Também em depoimento ao juiz Marcelo Bretas, o ex-secretário estadual de Saúde Sérgio Côrtes admitiu que recebeu propina de Miguel Skin enquanto esteve à frente da pasta e do Instituto Nacional de Traumatologia e Ortopedia (Into), mas negou que os repasses fossem oriundos de superfaturamento de contratos. Côrtes afirmou que chegou a receber até R$ 150 mil anuais, quando era secretário. Já fora do governo, ganhou US$ 5 milhões depositados em uma conta na Suíça para financiar uma eventual candidatura a deputado federal em 2014.

Côrtes disse que tinha as despesas com viagens, congressos e cursos bancadas por Skin ainda antes de ocupar a direção do Into. Em 2002, quando assumiu a chefia do Instituto, pediu ao empresário que mudasse a forma dos pagamentos. Em vez de pagar diretamente as faturas, solicitou que passasse a ser reembolsado. Nessa época, segundo Côrtes, os valores variavam entre R$ 60 mil e R$ 80 mil anuais.

VIAGEM EM CLASSE EXECUTIVA

O ex-secretário tratou a prática como um mecanismo normal de mercado e disse que outros médicos também se beneficiavam. Segundo ele, era de interesse da indústria que os profissionais tivessem acesso a novos medicamentos e procedimentos. Quando assumiu a secretaria, as viagens aumentaram e os valores anuais saltaram para R$ 150 mil.

— Dentro do Into, recebi vantagens indevidas para a minha formação. Quando assumi a direção, passei a exigir um luxo maior de viajar de classe executiva. Eu dei continuidade a esse modelo (na secretaria), continuei recebendo dinheiro do Miguel Iskin, mas como passei a ter muito mais viagens oficiais, pedi a ele que esse valor fosse alterado e passou para cerca de R$ 150 mil por ano — disse Côrtes.

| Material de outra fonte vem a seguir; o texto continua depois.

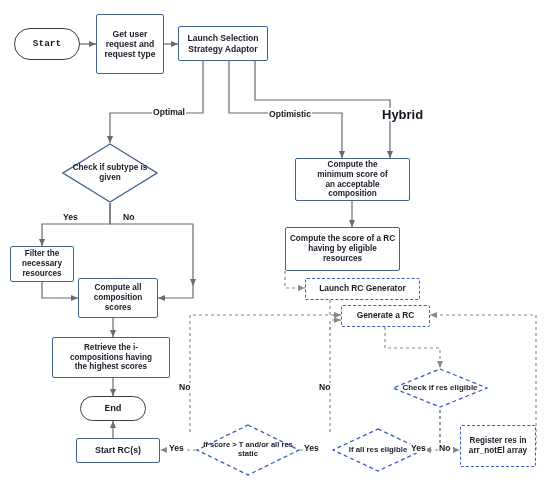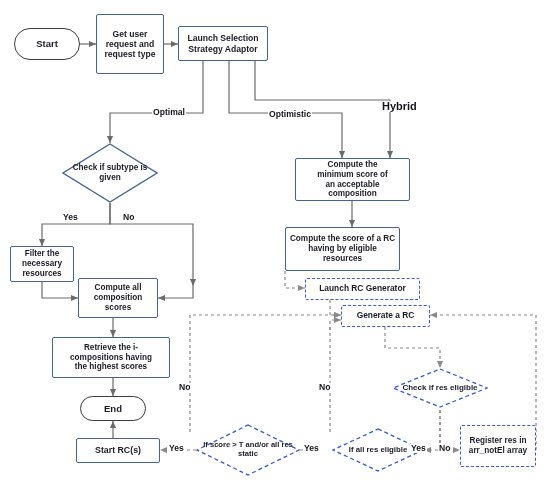"Start" .node-term { font-family: none -> Liberation Mono, monospace }
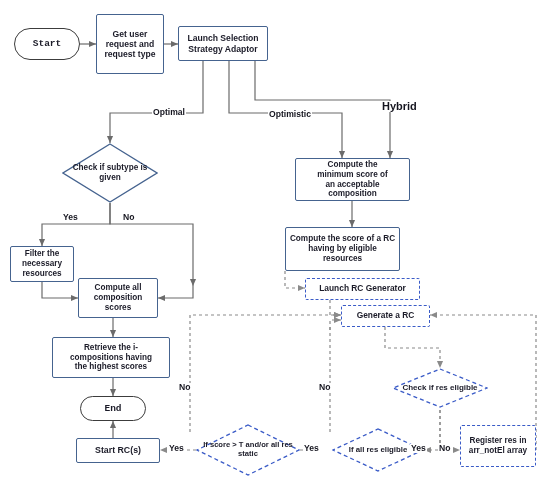"Hybrid" div.edge-label { font-size: 11px -> 13px; top: 101px -> 108px }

O ex-secretário reconheceu que recebia os recursos em função da posição que ocupava, mas disse que a verba vinha da margem de lucro das empresas de Iskin, não do superfaturamento de contratos e direcionamento de licitações. Ele contestou a versão do delator Cesar Romero, ex-subsecretário de Saúde, que apontou benefícios ilícitos às empresas de Iskin.